- _Task goal_: Return only these lines: the one that contains "كانت ستضيف 16" and every line after it through the end of the listing, exactly, without pictures.

- _Data for review_:
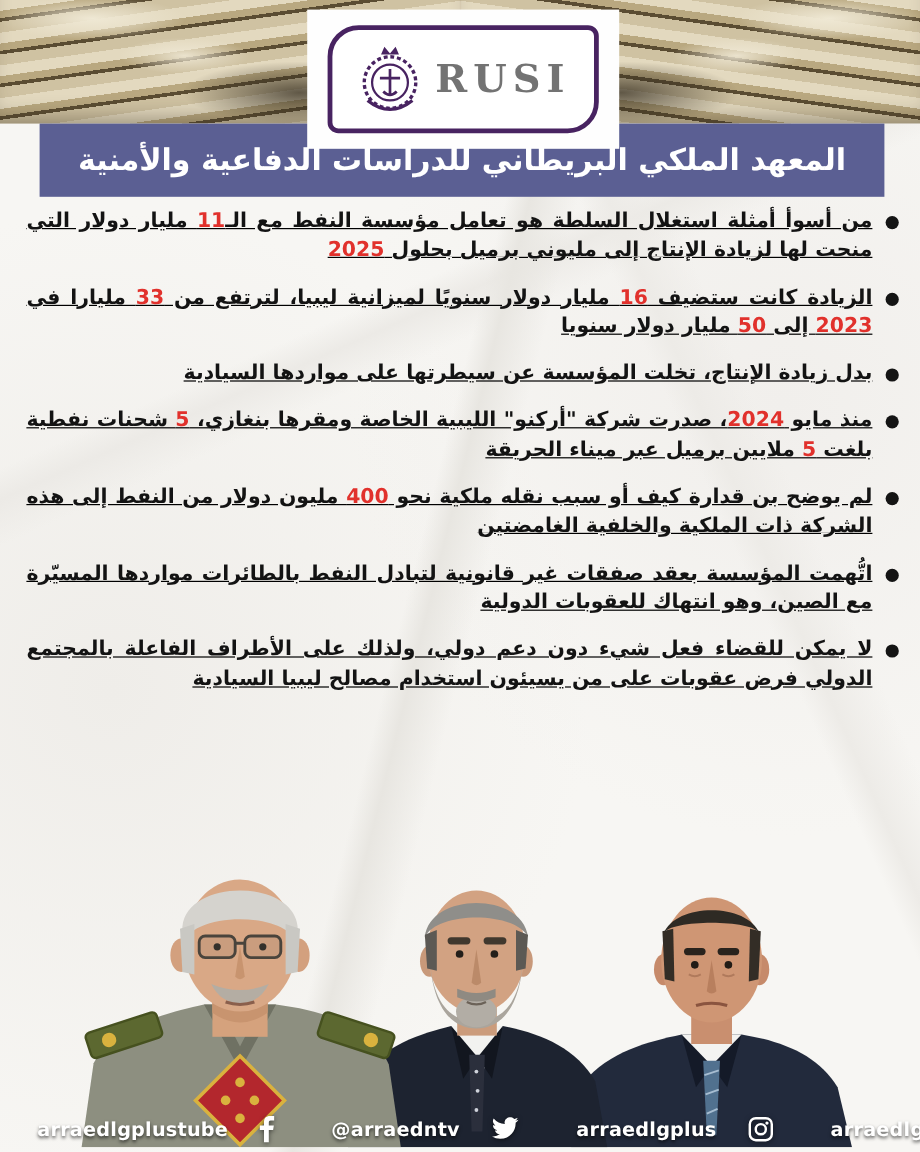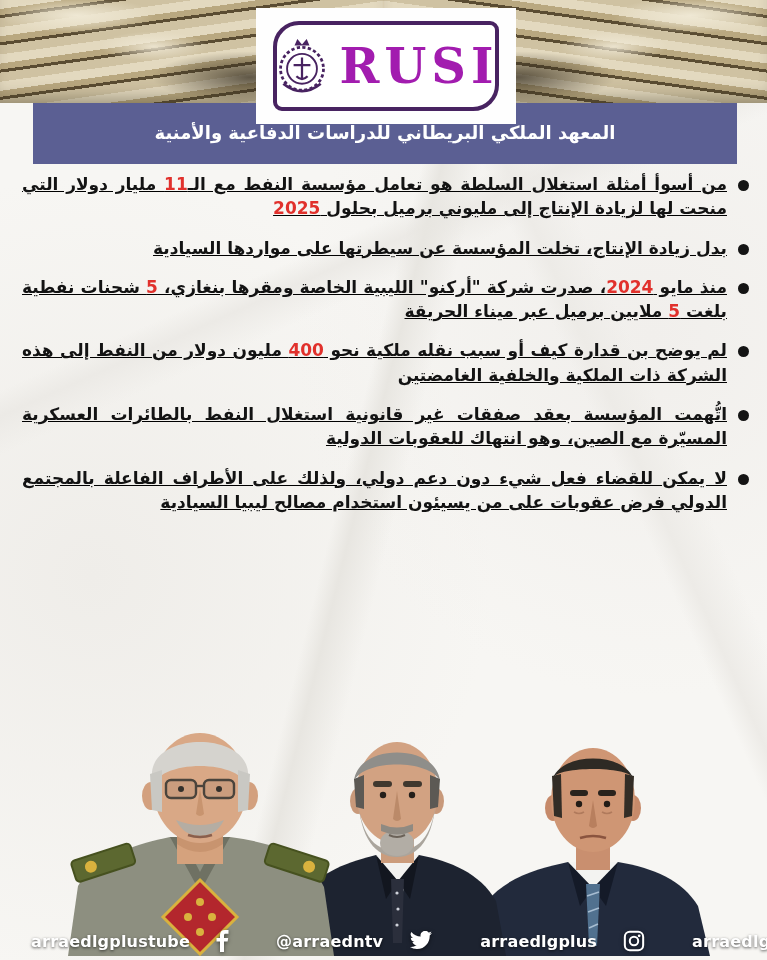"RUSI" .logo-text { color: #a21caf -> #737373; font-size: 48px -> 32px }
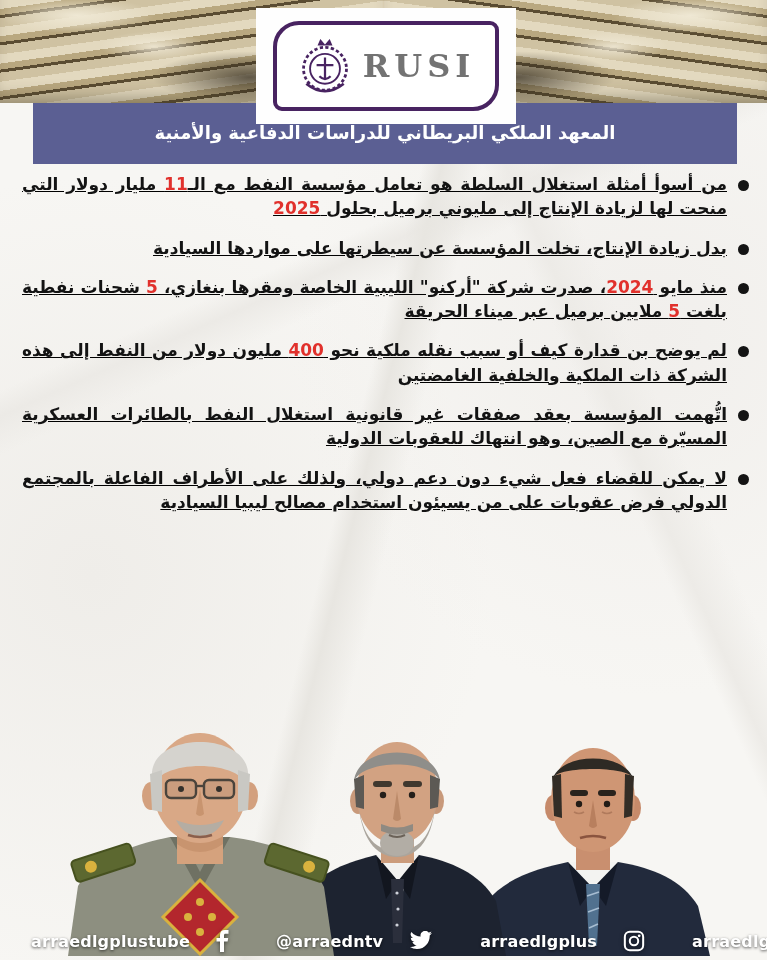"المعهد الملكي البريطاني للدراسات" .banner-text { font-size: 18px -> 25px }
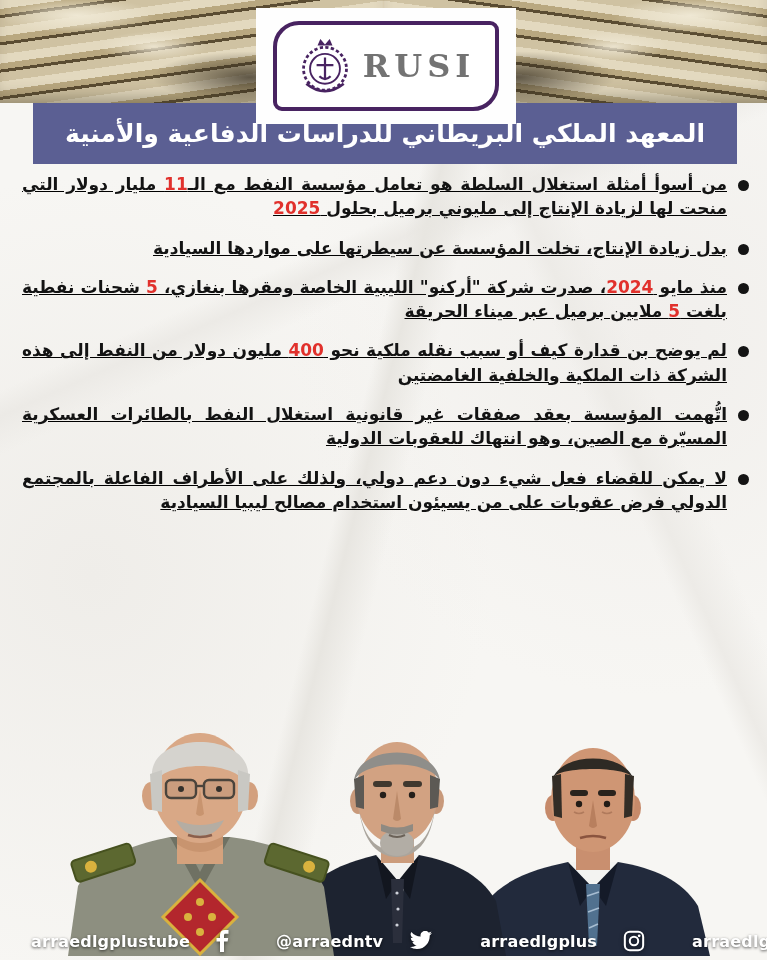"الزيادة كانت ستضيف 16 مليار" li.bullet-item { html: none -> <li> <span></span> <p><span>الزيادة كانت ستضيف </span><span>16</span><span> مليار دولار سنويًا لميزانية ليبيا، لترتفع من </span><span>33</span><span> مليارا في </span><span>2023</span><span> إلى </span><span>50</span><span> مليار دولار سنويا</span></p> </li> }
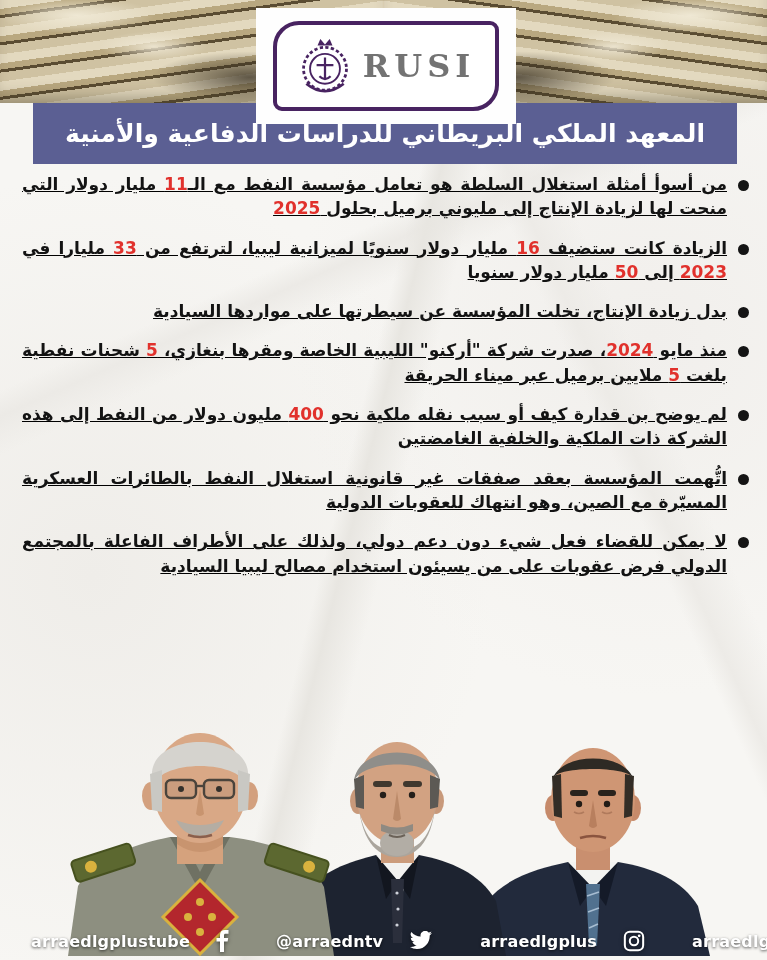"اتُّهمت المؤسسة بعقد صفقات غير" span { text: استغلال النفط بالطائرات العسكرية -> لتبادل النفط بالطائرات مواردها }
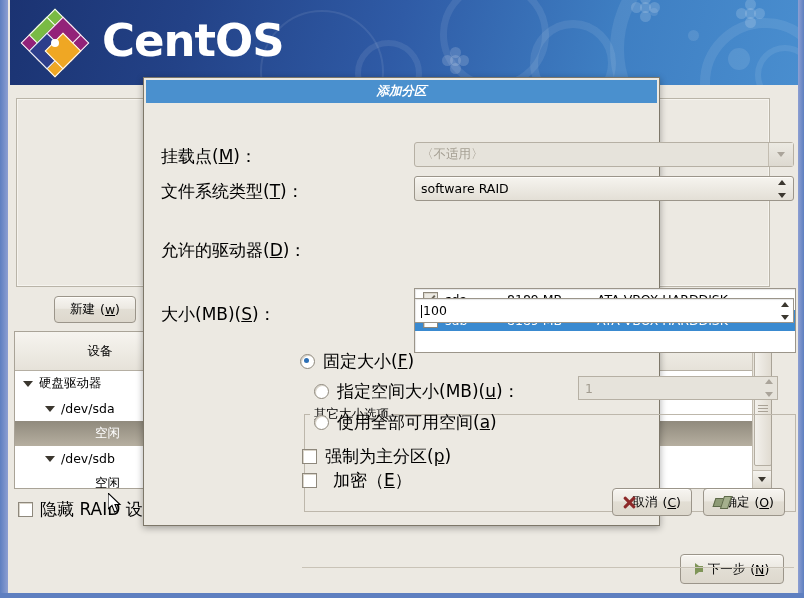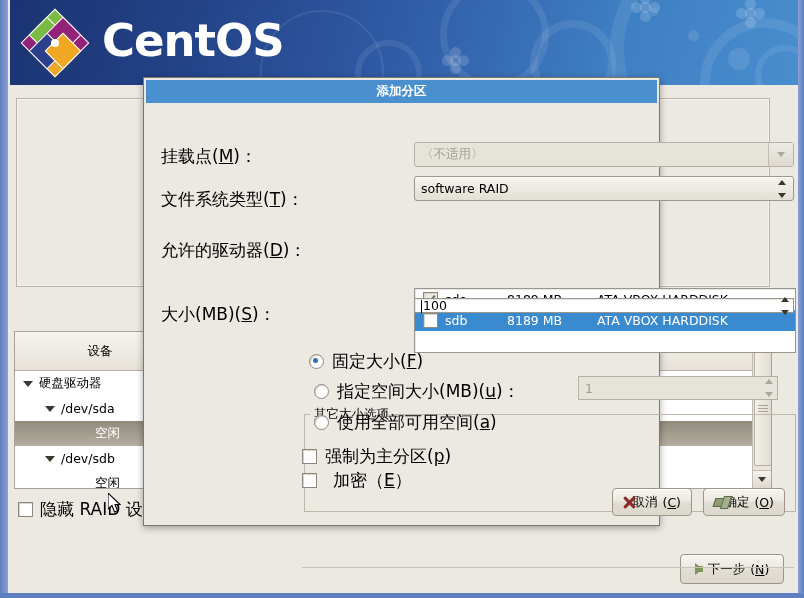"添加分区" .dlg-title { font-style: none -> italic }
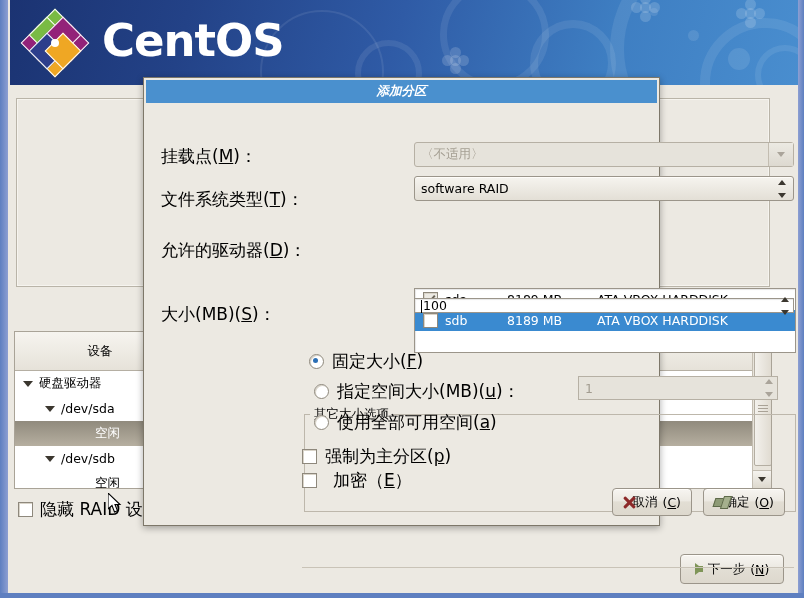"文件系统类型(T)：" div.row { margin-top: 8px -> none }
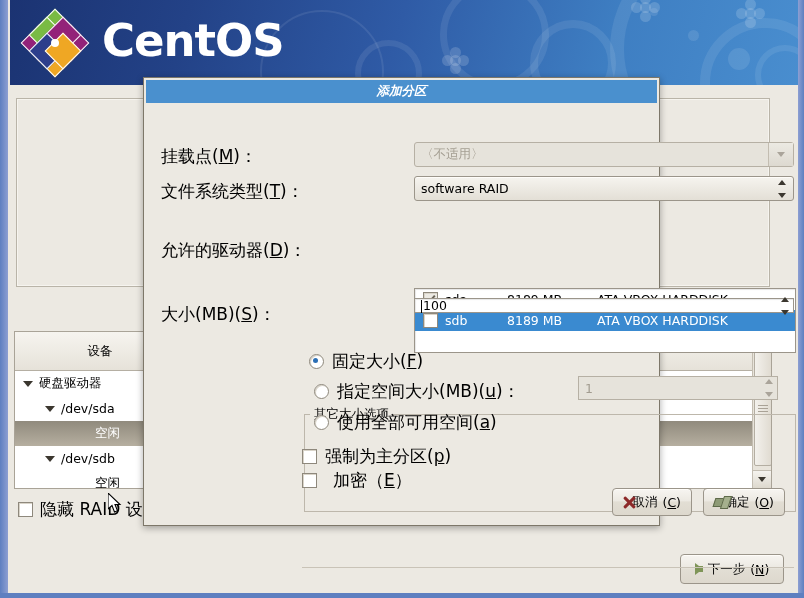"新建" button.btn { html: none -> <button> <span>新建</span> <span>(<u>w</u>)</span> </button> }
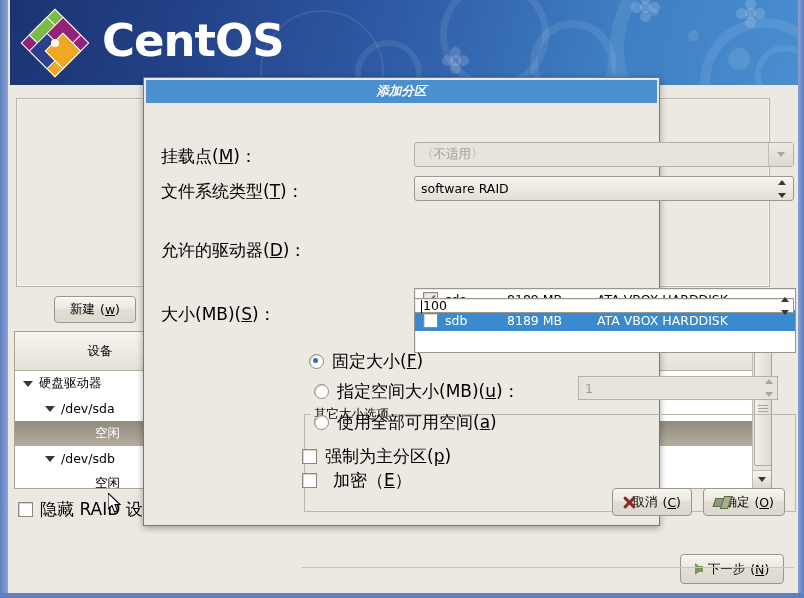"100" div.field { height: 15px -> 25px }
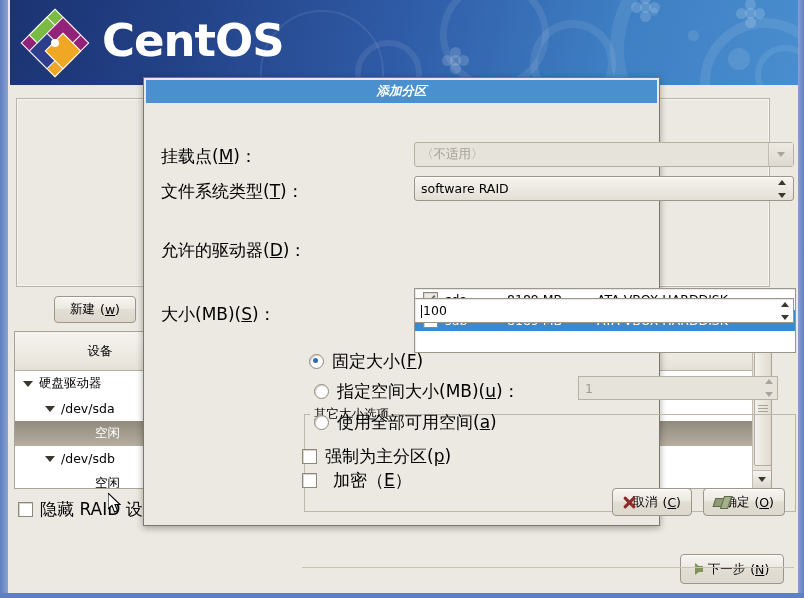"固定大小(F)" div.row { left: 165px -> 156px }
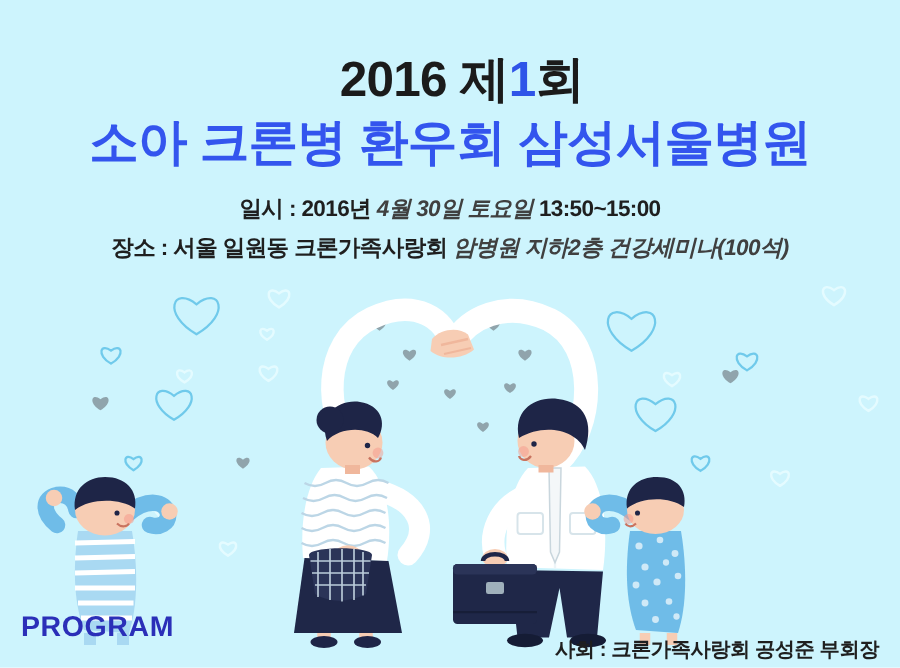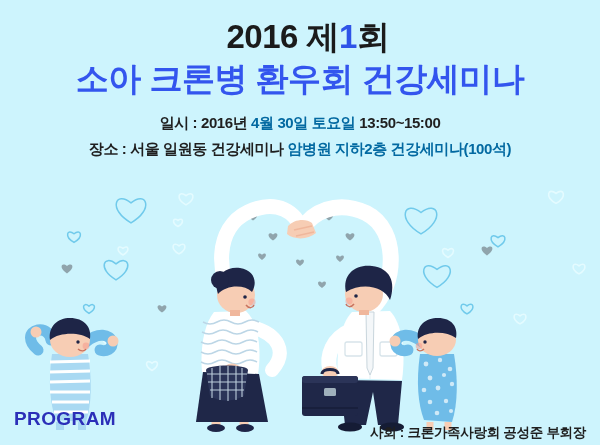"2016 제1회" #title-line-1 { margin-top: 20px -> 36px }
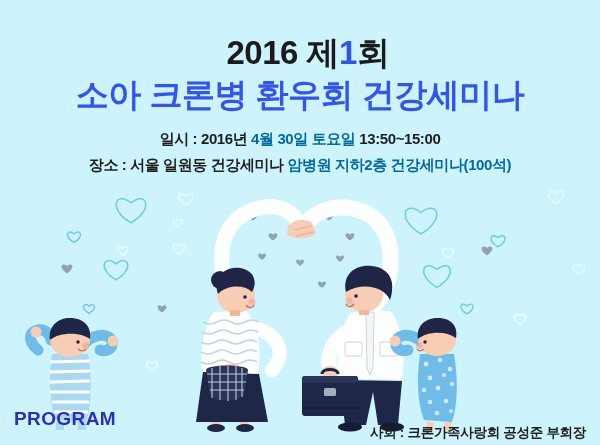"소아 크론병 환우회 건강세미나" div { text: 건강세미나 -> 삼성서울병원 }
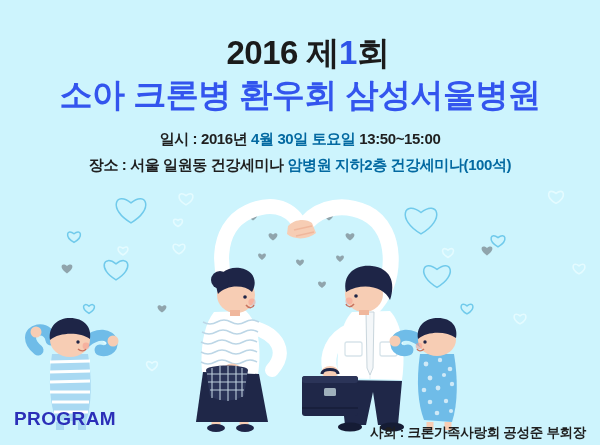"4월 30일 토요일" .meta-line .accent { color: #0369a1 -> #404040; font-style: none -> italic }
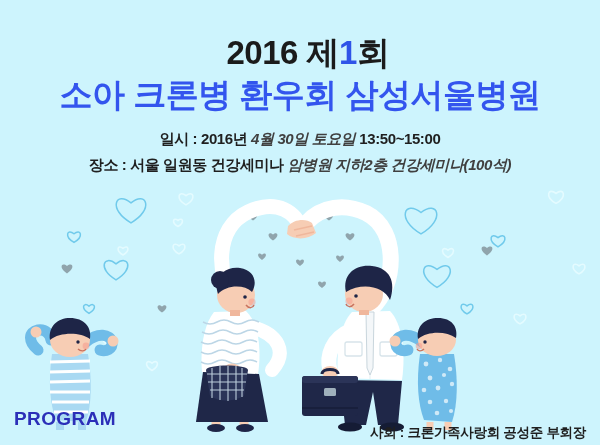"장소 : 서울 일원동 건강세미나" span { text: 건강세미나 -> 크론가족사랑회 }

- _Finished exercise_:
"الزيادة كانت ستضيف 16 مليار" li.bullet-item { html: none -> <li> <span></span> <p><span>الزيادة كانت ستضيف </span><span>16</span><span> مليار دولار سنويًا لميزانية ليبيا، لترتفع من </span><span>33</span><span> مليارا في </span><span>2023</span><span> إلى </span><span>50</span><span> مليار دولار سنويا</span></p> </li> }
"اتُّهمت المؤسسة بعقد صفقات غير" span { text: استغلال النفط بالطائرات العسكرية -> لتبادل النفط بالطائرات مواردها }
"添加分区" .dlg-title { font-style: none -> italic }
"文件系统类型(T)：" div.row { margin-top: 8px -> none }
"新建" button.btn { html: none -> <button> <span>新建</span> <span>(<u>w</u>)</span> </button> }
"100" div.field { height: 15px -> 25px }
"固定大小(F)" div.row { left: 165px -> 156px }
"2016 제1회" #title-line-1 { margin-top: 20px -> 36px }
"소아 크론병 환우회 건강세미나" div { text: 건강세미나 -> 삼성서울병원 }
"4월 30일 토요일" .meta-line .accent { color: #0369a1 -> #404040; font-style: none -> italic }
"장소 : 서울 일원동 건강세미나" span { text: 건강세미나 -> 크론가족사랑회 }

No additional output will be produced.